End-to-end speech secognition toolkit

Overview

End-to-end speech secognition toolkit

This is an E2E ASR toolkit modified from Espnet1 (version 0.9.9).
This is the official implementation of paper:
Consistent Training and Decoding For End-to-end Speech Recognition Using Lattice-free MMI
This is also the official implementation of paper:
Improving Mandarin End-to-End Speech Recognition with Word N-gram Language Model
We achieve state-of-the-art results on two of the most popular results in Aishell-1 and AIshell-2 Mandarin datasets.
Please feel free to change / modify the code as you like. :)

Update

  • 2021/12/29: Release the first version, which contains all MMI-related features, including MMI training criteria, MMI Prefix Score (for attention-based encoder-decoder, AED) and MMI Alignment Score (For neural transducer, NT).
  • 2022/1/6: Release the word-level N-gram LM scorer.

Environment:

The main dependencies of this code can be divided into three part: kaldi, espnet and k2.

  1. kaldi is mainly used for feature extraction. To install kaldi, please follow the instructions here.
  2. Espnet is a open-source end-to-end speech recognition toolkit. please follow the instructions here to install its environment.
    2.1. Pytorch, cudatoolkit, along with many other dependencies will be install automatically during this process. 2.2. If you are going to use NT models, you are recommend to install a RNN-T warpper. Please run ${ESPNET_ROOT}/tools/installer/install_warp-transducer.sh
    2.3. Once you have installed the espnet envrionment successfully, please run pip uninstall espnet to remove the espnet library. So our code will be used.
    2.4. Also link the kaldi in ${ESPNET_ROOT}: ln -s ${KALDI-ROOT} ${ESPNET_ROOT}
  3. k2 is a python-based FST library. Please follow the instructions here to install it. GPU version is required.
    3.1. To use word N-gram LM, please also install kaldilm
  4. There might be some dependency conflicts during building the environment. We report ours below as a reference:
    4.1 OS: CentOS 7; GCC 7.3.1; Python 3.8.10; CUDA 10.1; Pytorch 1.7.1; k2-fsa 1.2 (very old for now)
    4.2 Other python libraries are in requirement.txt (It is not recommend to use this file to build the environment directly).

Results

Currently we have released examples on Aishell-1 and Aishell-2 datasets.

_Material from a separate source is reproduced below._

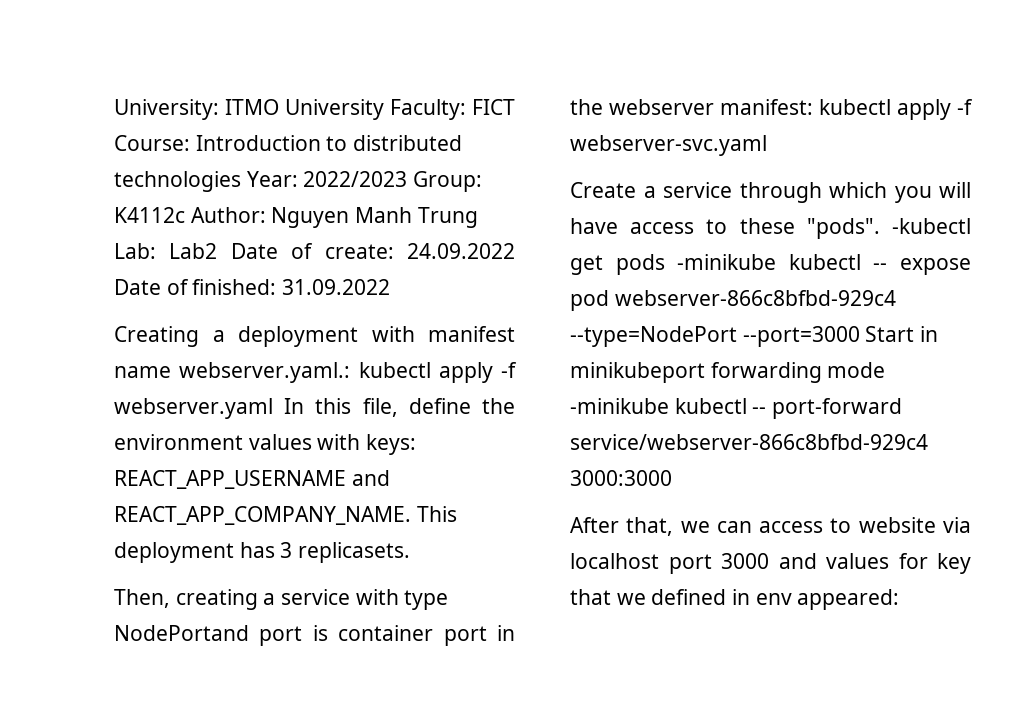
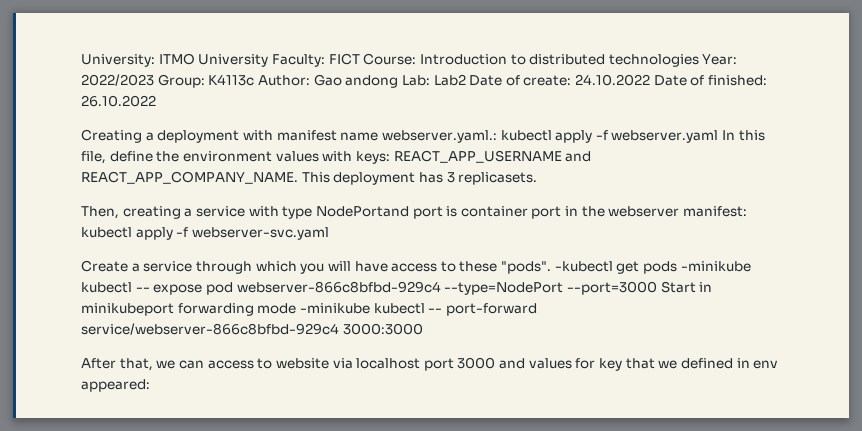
- University: ITMO University Faculty: FICT Course: Introduction to distributed technologies Year: 2022/2023 Group: K4112c Author: Nguyen Manh Trung Lab: Lab2 Date of create: 24.09.2022 Date of finished: 31.09.2022
+ University: ITMO University Faculty: FICT Course: Introduction to distributed technologies Year: 2022/2023 Group: K4113c Author: Gao andong Lab: Lab2 Date of create: 24.10.2022 Date of finished: 26.10.2022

With MMI training & decoding methods and the word-level N-gram LM. We achieve results on Aishell-1 and Aishell-2 as below. All results are in CER%

Test set Aishell-1-dev Aishell-1-test Aishell-2-ios Aishell-2-android Aishell-2-mic
AED 4.73 5.32 5.73 6.56 6.53
AED + MMI + Word Ngram 4.08 4.45 5.26 6.22 5.92
NT 4.41 4.81 5.70 6.75 6.58
NT + MMI + Word Ngram 3.86 4.18 5.06 6.08 5.98

(example on Librispeech is not fully prepared)

Get Start

Take Aishell-1 as an example. Working process for other examples are very similar.
Prepare data and LMs

cd ${ESPNET_ROOT}/egs/aishell1
source path.sh
bash prepare.sh # prepare the data

split the json file of training data for each GPU. (we use 8GPUs)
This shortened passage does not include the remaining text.